▸ TASK TO COMPLETE
Without including any image, repeat every record exactly.

▸ AVAILABLE RECORDS
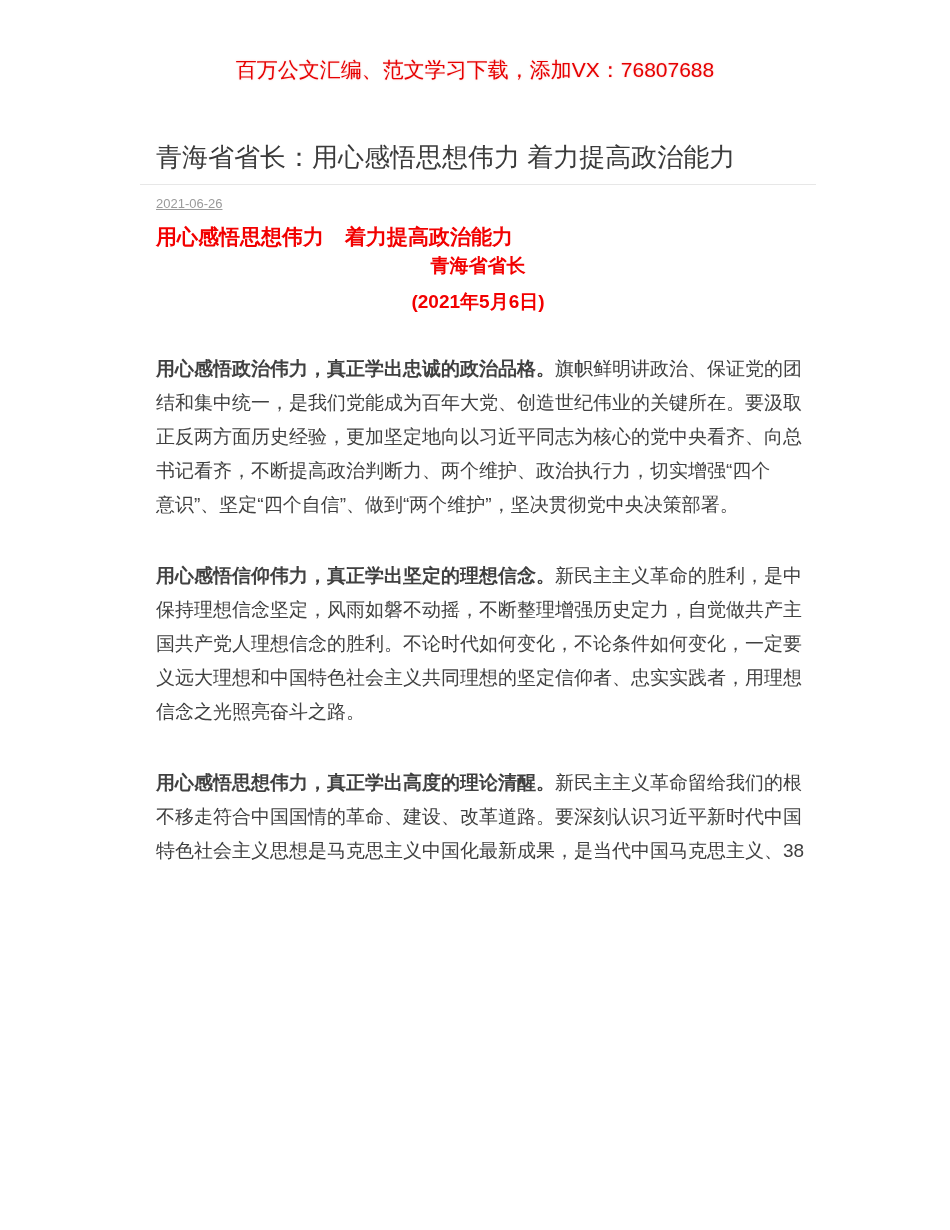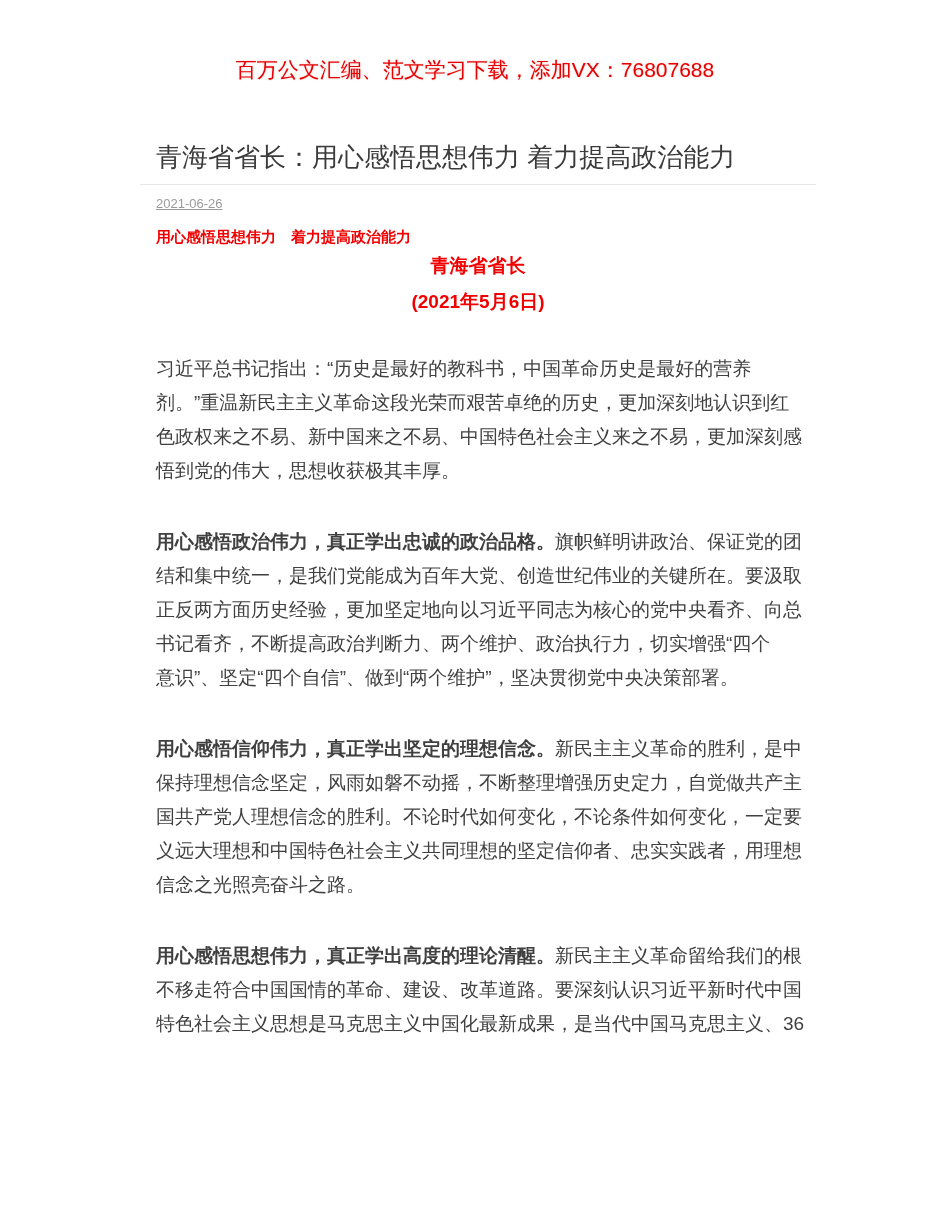--- a/index.html
+++ b/index.html
@@ -51,7 +51,7 @@
   .doc-heading {
     margin-top: 10px;
     padding: 0 16px;
-    font-size: 15px;
+    font-size: 21px;
     line-height: 24px;
     font-weight: 700;
     color: #f20000;

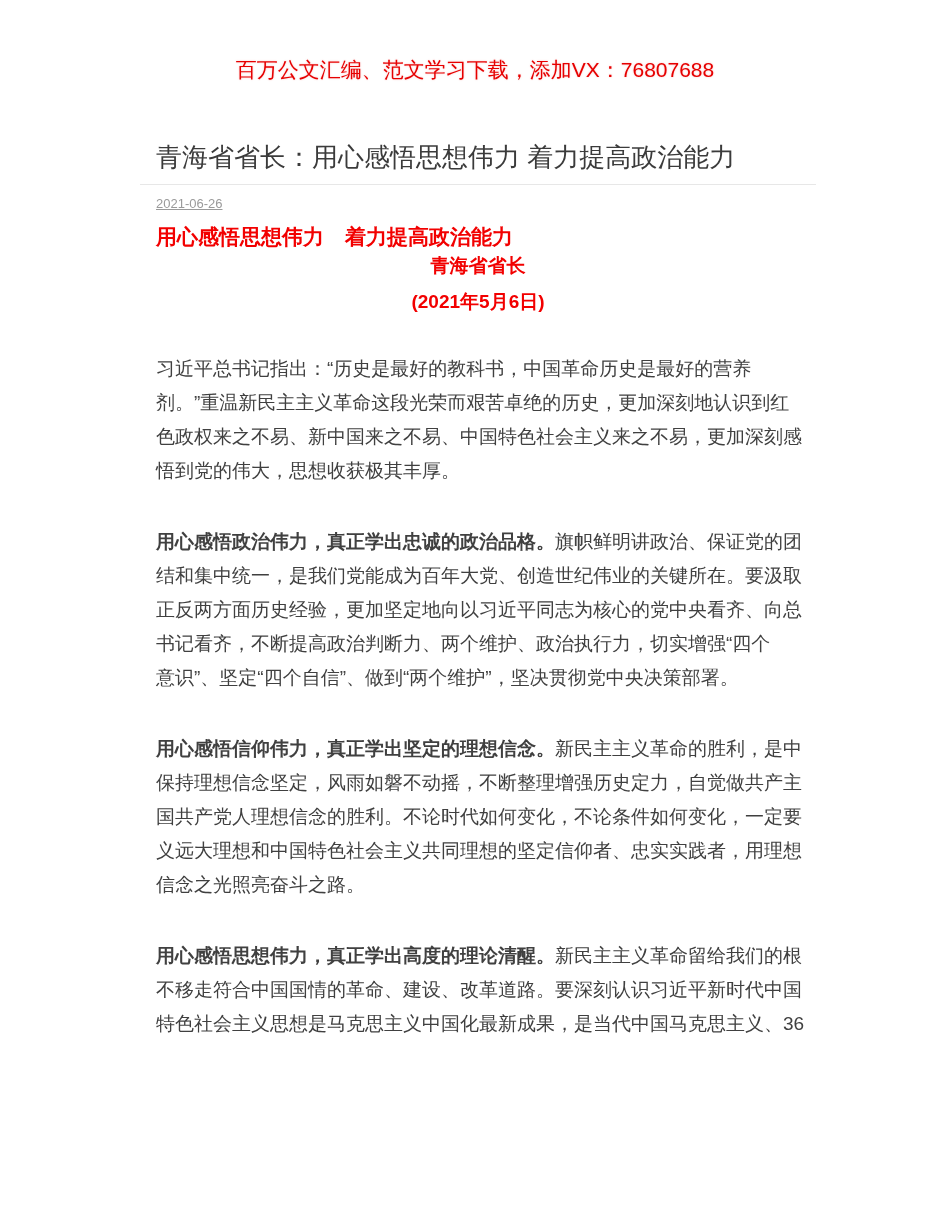--- a/index.html
+++ b/index.html
@@ -100,12 +100,6 @@
 
   <div class="article-body">
       <div class="para">
-        <div class="line"><span>习近平总书记指出：“历史是最好的教科书，中国革命历史是最好的营养</span></div>
-        <div class="line"><span>剂。”重温新民主主义革命这段光荣而艰苦卓绝的历史，更加深刻地认识到红</span></div>
-        <div class="line"><span>色政权来之不易、新中国来之不易、中国特色社会主义来之不易，更加深刻感</span></div>
-        <div class="line"><span>悟到党的伟大，思想收获极其丰厚。</span></div>
-      </div>
-      <div class="para">
         <div class="line"><span class="bold-lead">用心感悟政治伟力，真正学出忠诚的政治品格。</span><span>旗帜鲜明讲政治、保证党的团</span></div>
         <div class="line"><span>结和集中统一，是我们党能成为百年大党、创造世纪伟业的关键所在。要汲取</span></div>
         <div class="line"><span>正反两方面历史经验，更加坚定地向以习近平同志为核心的党中央看齐、向总</span></div>

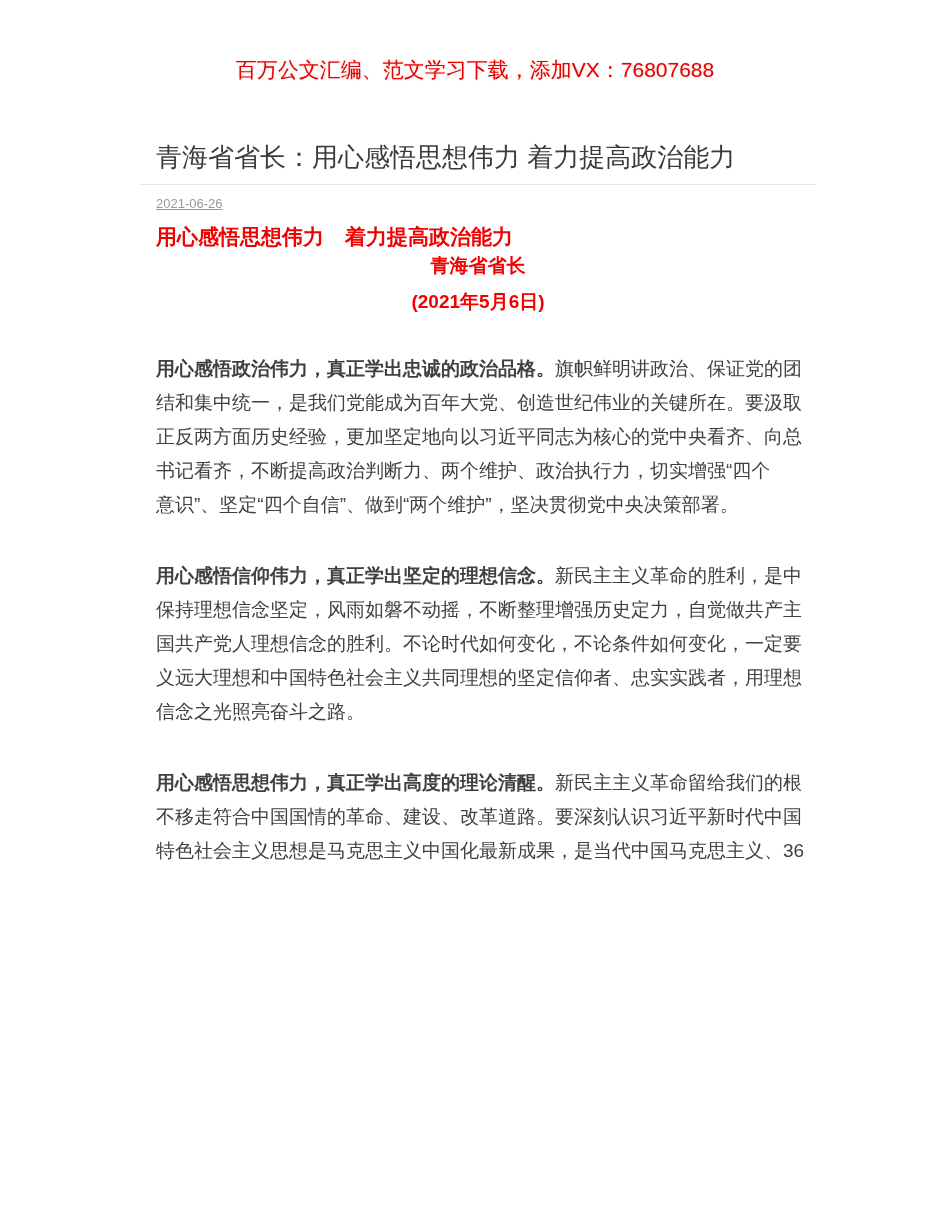--- a/index.html
+++ b/index.html
@@ -116,7 +116,7 @@
       <div class="para">
         <div class="line"><span class="bold-lead">用心感悟思想伟力，真正学出高度的理论清醒。</span><span>新民主主义革命留给我们的根</span></div>
         <div class="line"><span>不移走符合中国国情的革命、建设、改革道路。要深刻认识习近平新时代中国</span></div>
-        <div class="line"><span>特色社会主义思想是马克思主义中国化最新成果，是当代中国马克思主义、36</span></div>
+        <div class="line"><span>特色社会主义思想是马克思主义中国化最新成果，是当代中国马克思主义、38</span></div>
       </div>
     </div>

▸ EXERCISE SOLUTION
--- a/index.html
+++ b/index.html
@@ -51,7 +51,7 @@
   .doc-heading {
     margin-top: 10px;
     padding: 0 16px;
-    font-size: 15px;
+    font-size: 21px;
     line-height: 24px;
     font-weight: 700;
     color: #f20000;

--- a/index.html
+++ b/index.html
@@ -100,12 +100,6 @@
 
   <div class="article-body">
       <div class="para">
-        <div class="line"><span>习近平总书记指出：“历史是最好的教科书，中国革命历史是最好的营养</span></div>
-        <div class="line"><span>剂。”重温新民主主义革命这段光荣而艰苦卓绝的历史，更加深刻地认识到红</span></div>
-        <div class="line"><span>色政权来之不易、新中国来之不易、中国特色社会主义来之不易，更加深刻感</span></div>
-        <div class="line"><span>悟到党的伟大，思想收获极其丰厚。</span></div>
-      </div>
-      <div class="para">
         <div class="line"><span class="bold-lead">用心感悟政治伟力，真正学出忠诚的政治品格。</span><span>旗帜鲜明讲政治、保证党的团</span></div>
         <div class="line"><span>结和集中统一，是我们党能成为百年大党、创造世纪伟业的关键所在。要汲取</span></div>
         <div class="line"><span>正反两方面历史经验，更加坚定地向以习近平同志为核心的党中央看齐、向总</span></div>

--- a/index.html
+++ b/index.html
@@ -116,7 +116,7 @@
       <div class="para">
         <div class="line"><span class="bold-lead">用心感悟思想伟力，真正学出高度的理论清醒。</span><span>新民主主义革命留给我们的根</span></div>
         <div class="line"><span>不移走符合中国国情的革命、建设、改革道路。要深刻认识习近平新时代中国</span></div>
-        <div class="line"><span>特色社会主义思想是马克思主义中国化最新成果，是当代中国马克思主义、36</span></div>
+        <div class="line"><span>特色社会主义思想是马克思主义中国化最新成果，是当代中国马克思主义、38</span></div>
       </div>
     </div>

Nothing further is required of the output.